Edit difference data
*** Block opens ***
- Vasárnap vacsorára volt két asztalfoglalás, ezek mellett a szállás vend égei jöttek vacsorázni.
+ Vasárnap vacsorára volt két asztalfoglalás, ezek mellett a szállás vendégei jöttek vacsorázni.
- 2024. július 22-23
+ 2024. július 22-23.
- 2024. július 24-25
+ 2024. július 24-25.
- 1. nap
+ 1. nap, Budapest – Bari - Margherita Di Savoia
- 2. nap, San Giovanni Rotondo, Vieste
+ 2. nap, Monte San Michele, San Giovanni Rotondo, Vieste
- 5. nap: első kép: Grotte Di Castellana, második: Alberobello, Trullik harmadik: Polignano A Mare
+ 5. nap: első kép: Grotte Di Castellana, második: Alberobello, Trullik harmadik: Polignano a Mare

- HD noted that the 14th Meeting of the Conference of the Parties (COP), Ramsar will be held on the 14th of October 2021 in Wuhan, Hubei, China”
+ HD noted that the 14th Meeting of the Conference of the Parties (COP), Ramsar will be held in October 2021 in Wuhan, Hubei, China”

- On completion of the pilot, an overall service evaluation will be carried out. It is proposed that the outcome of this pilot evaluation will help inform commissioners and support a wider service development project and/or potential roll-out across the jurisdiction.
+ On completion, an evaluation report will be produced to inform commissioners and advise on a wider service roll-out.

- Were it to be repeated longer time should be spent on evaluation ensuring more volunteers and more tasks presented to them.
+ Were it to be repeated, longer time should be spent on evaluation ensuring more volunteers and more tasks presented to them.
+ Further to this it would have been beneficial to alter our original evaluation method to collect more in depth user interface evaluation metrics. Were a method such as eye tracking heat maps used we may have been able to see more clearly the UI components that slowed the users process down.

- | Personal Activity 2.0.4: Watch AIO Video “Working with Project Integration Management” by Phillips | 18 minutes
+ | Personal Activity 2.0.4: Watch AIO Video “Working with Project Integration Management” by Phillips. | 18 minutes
*** Block closes ***
Work task
Return the lines above, starting at the one that contains "wider service roll-out." and running through the last, exactly as they appear, with no extra lines.

Result
+ On completion, an evaluation report will be produced to inform commissioners and advise on a wider service roll-out.

- Were it to be repeated longer time should be spent on evaluation ensuring more volunteers and more tasks presented to them.
+ Were it to be repeated, longer time should be spent on evaluation ensuring more volunteers and more tasks presented to them.
+ Further to this it would have been beneficial to alter our original evaluation method to collect more in depth user interface evaluation metrics. Were a method such as eye tracking heat maps used we may have been able to see more clearly the UI components that slowed the users process down.

- | Personal Activity 2.0.4: Watch AIO Video “Working with Project Integration Management” by Phillips | 18 minutes
+ | Personal Activity 2.0.4: Watch AIO Video “Working with Project Integration Management” by Phillips. | 18 minutes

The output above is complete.